On the last day of August, the cast and crew of Two Plays for Lost Souls gather to bring voice to the works of Charlotte Perkins Gilman and Deborah Pryor.  We sit around the table, scripts laid out in front of us and pencils notating ideas as actors read and designers voice their visions of what Lost Souls will become.  We have gathered in the conference room of the Historic Y with its mahogany floors and its 1920's southwest flavor as our theater is being renovated, our contractors racing the clock of our opening night in mid-October.

First reads are always fascinating to me, as they are always filled with awkwardness and anticipation.
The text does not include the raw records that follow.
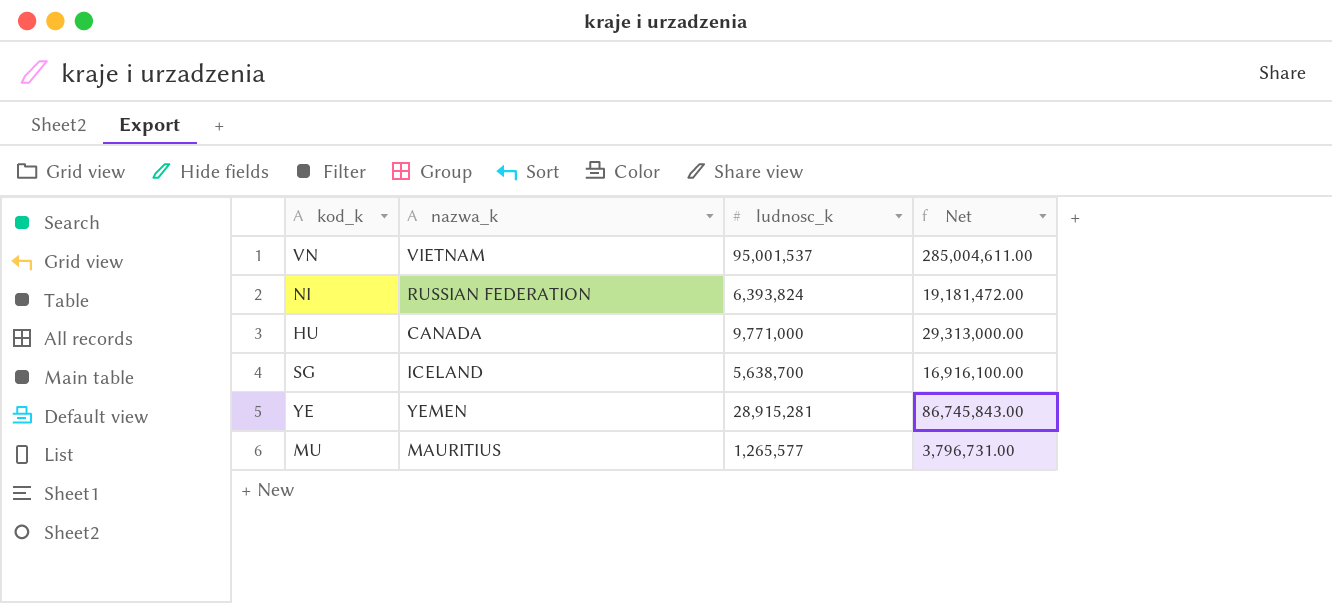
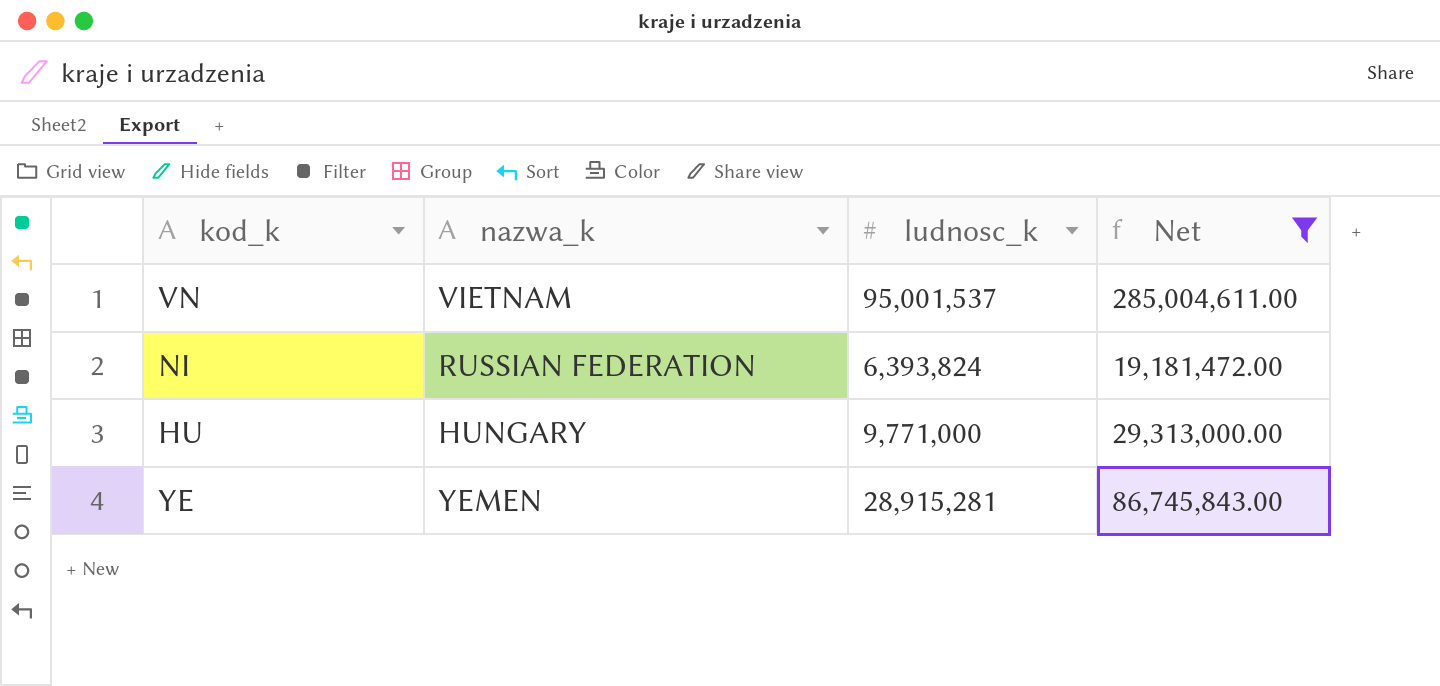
filter: none -> Net >= 19,181,472.00
HU | nazwa_k: CANADA -> HUNGARY

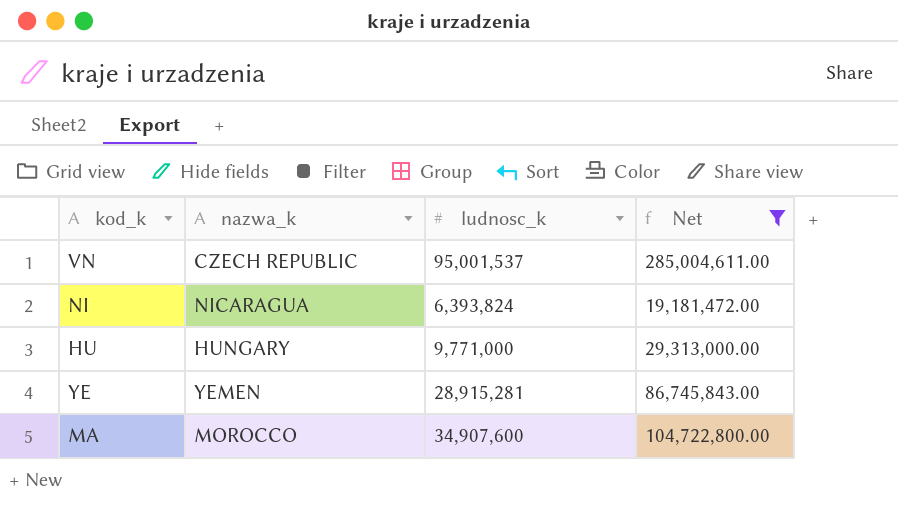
VN | nazwa_k: VIETNAM -> CZECH REPUBLIC
NI | nazwa_k: RUSSIAN FEDERATION -> NICARAGUA
row MA: none -> MOROCCO | 34,907,600 | 104,722,800.00

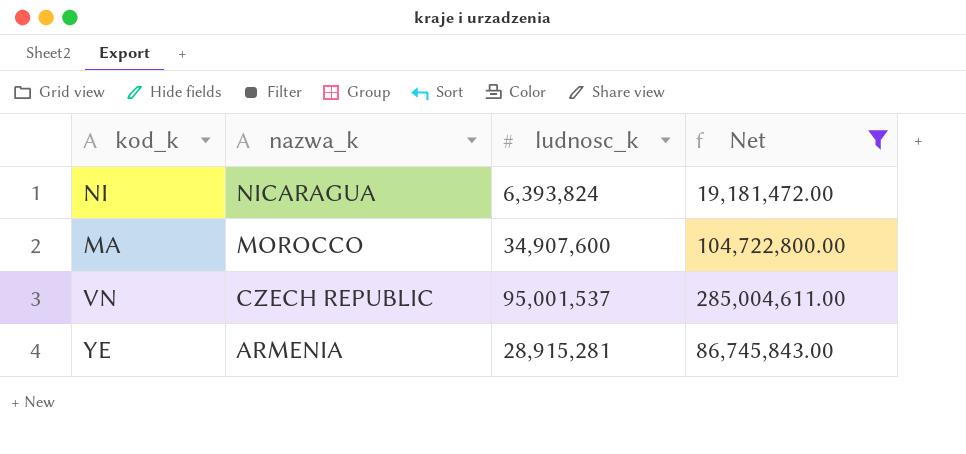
row order: none -> nazwa_k descending
row HU: HUNGARY | 9,771,000 | 29,313,000.00 -> none
YE | nazwa_k: YEMEN -> ARMENIA

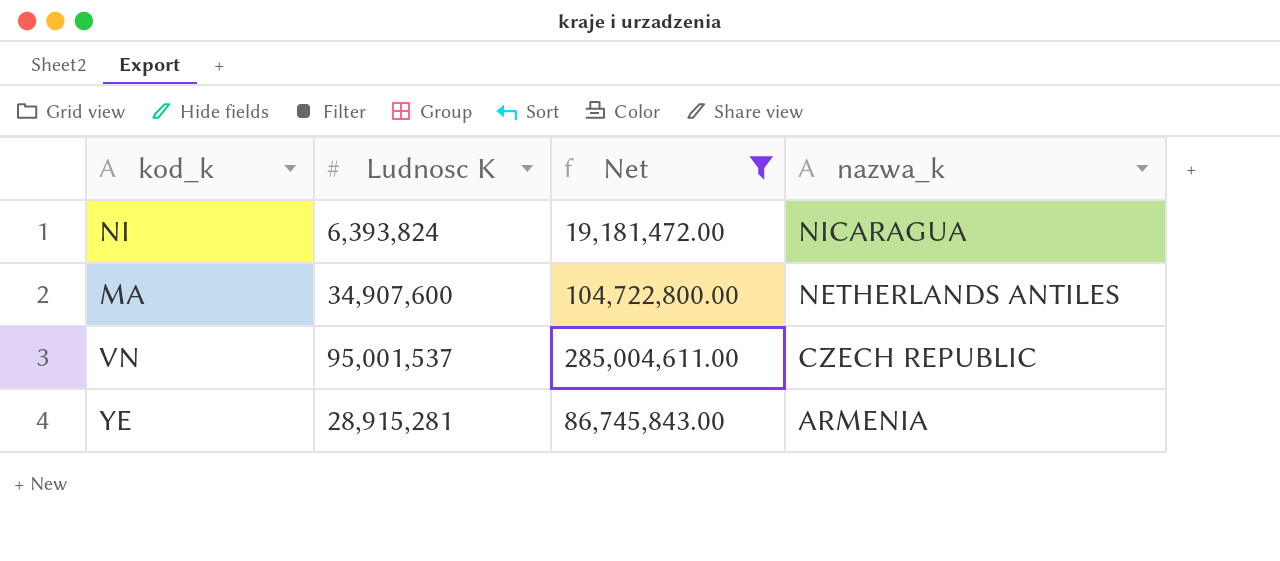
column name: ludnosc_k -> Ludnosc K
column nazwa_k | position: 2 -> 4
MA | nazwa_k: MOROCCO -> NETHERLANDS ANTILES

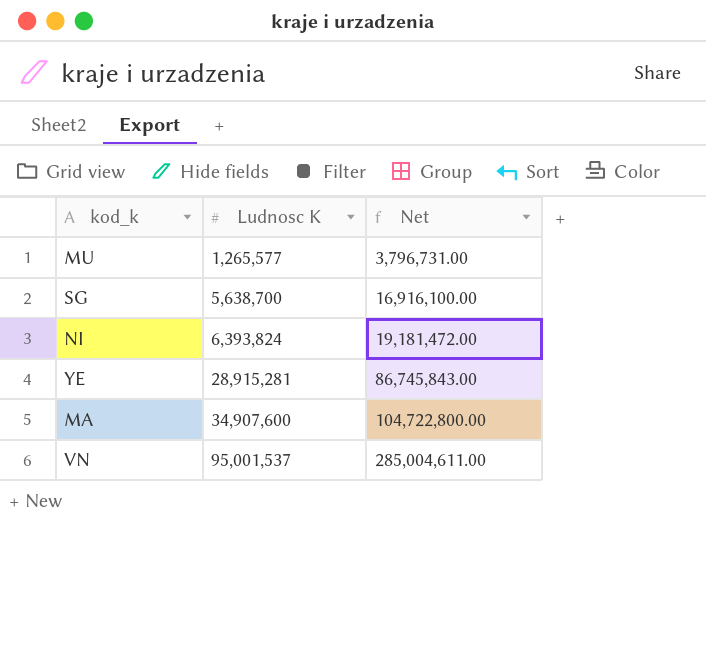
filter: Net >= 19,181,472.00 -> none
row order: nazwa_k descending -> Ludnosc K ascending
column nazwa_k | position: 4 -> none

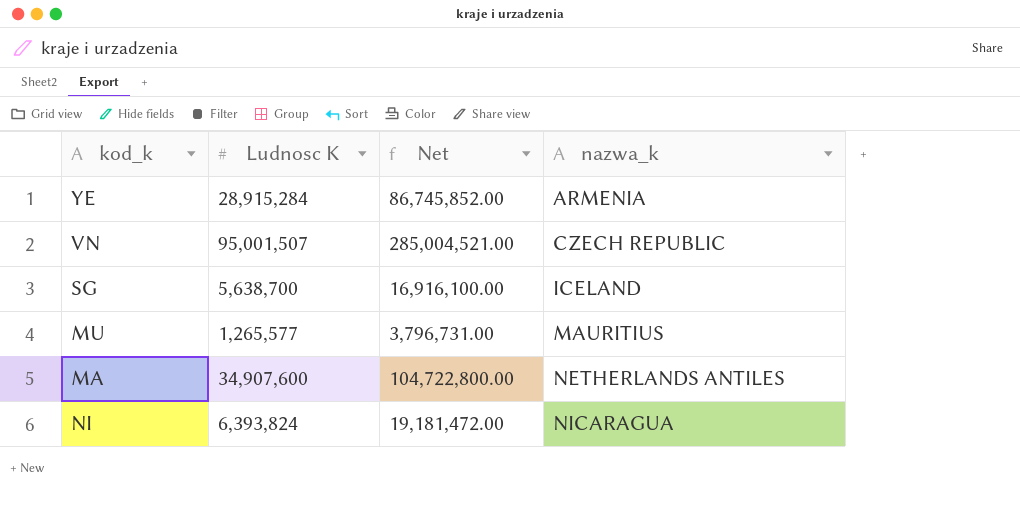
row order: Ludnosc K ascending -> nazwa_k ascending
column nazwa_k | position: none -> 4
YE | Ludnosc K: 28,915,281 -> 28,915,284
YE | Net: 86,745,843.00 -> 86,745,852.00
VN | Ludnosc K: 95,001,537 -> 95,001,507
VN | Net: 285,004,611.00 -> 285,004,521.00

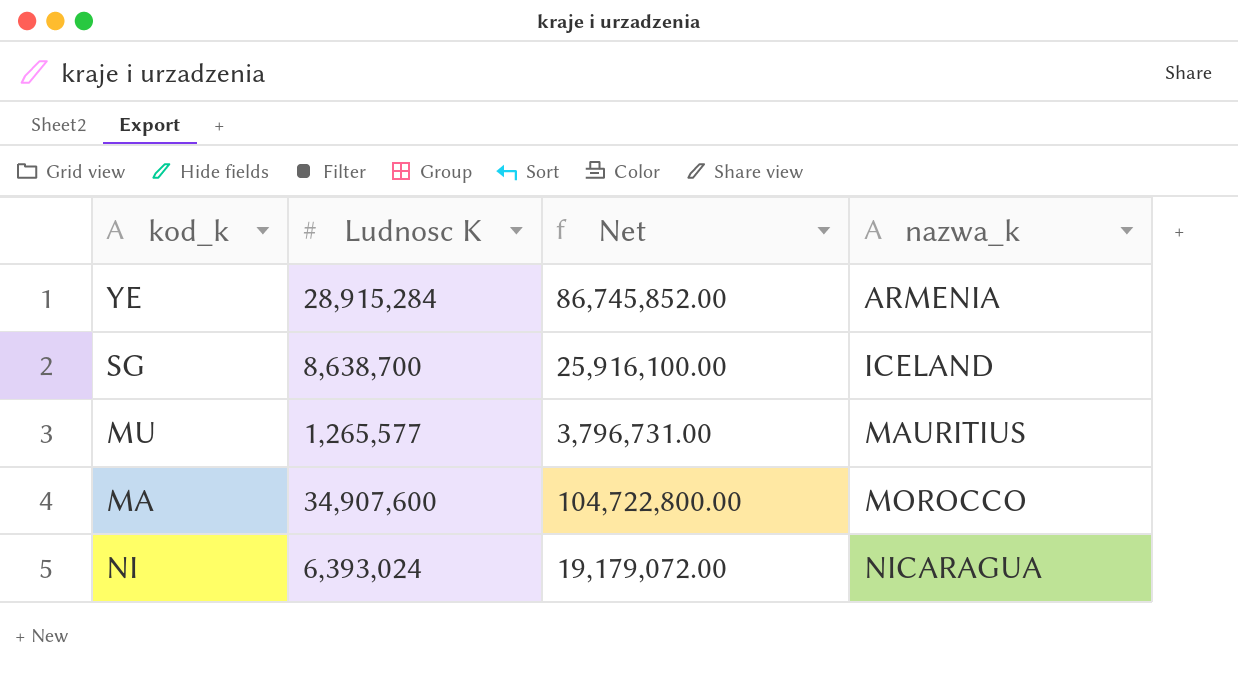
row VN: 95,001,507 | 285,004,521.00 | CZECH REPUBLIC -> none
SG | Ludnosc K: 5,638,700 -> 8,638,700
SG | Net: 16,916,100.00 -> 25,916,100.00
MA | nazwa_k: NETHERLANDS ANTILES -> MOROCCO
NI | Ludnosc K: 6,393,824 -> 6,393,024
NI | Net: 19,181,472.00 -> 19,179,072.00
Like shoppers in a clothing store, we are not yet familiar with what we are trying on, excited by the newness but worried about the fit. Some of us actively stretch and play in our new garb, while others of us keep our exploration and opinions close, not interested in risking a lot quite yet. In taking our first steps as an ensemble, we still feel vulnerable.  

Yet, what I love about our first read is that I can see that each and every one of us is truly happy to be here - the feeling of 'building something' together sizzles in the room.  We are excited to be on the cusp of new creation. 

As Director, my primary goal at first read is to make sure that for our artists the excitement of new creation is nurtured and channeled towards a common vision. At this early stage, the interplay of artistry is often less about making decisions about what the play is, and more about what the play is not.  We ink in the edges of our world, but don't worry about the detail inside the lines. That comes later. Creativity works best in a "Yes...and" environment, and so our first read is filled with suggestions and encouragement. There will be time for our options to be narrowed in our weeks of rehearsal, and closing doors too quickly will prevent us from creating an experience greater than the sum of its parts. 

At one stage in our evening, our music director, John Keeney, shares an idea to have some of the characters of The Love Talker sing some lines that are normally spoken. The world of The Love Talker is a magical world after all. "Not my decision," he qualifies after he shares his idea,  "but - if I were King...". Personally I'm intrigued by the idea - not certain how we will execute it - but intrigued enough to say, "Let's explore that." And whether or not we end up choosing to go there in the end, I'm excited to be going on the journey of exploration. To try on these new ideas and shape our worlds. 

In the next few weeks I, our actors, and our designers will offer their experiences and creative vision as we journey towards the realization of Two Plays for Lost Souls.  We look forward to sharing our drawings, our stories, our music with all of you.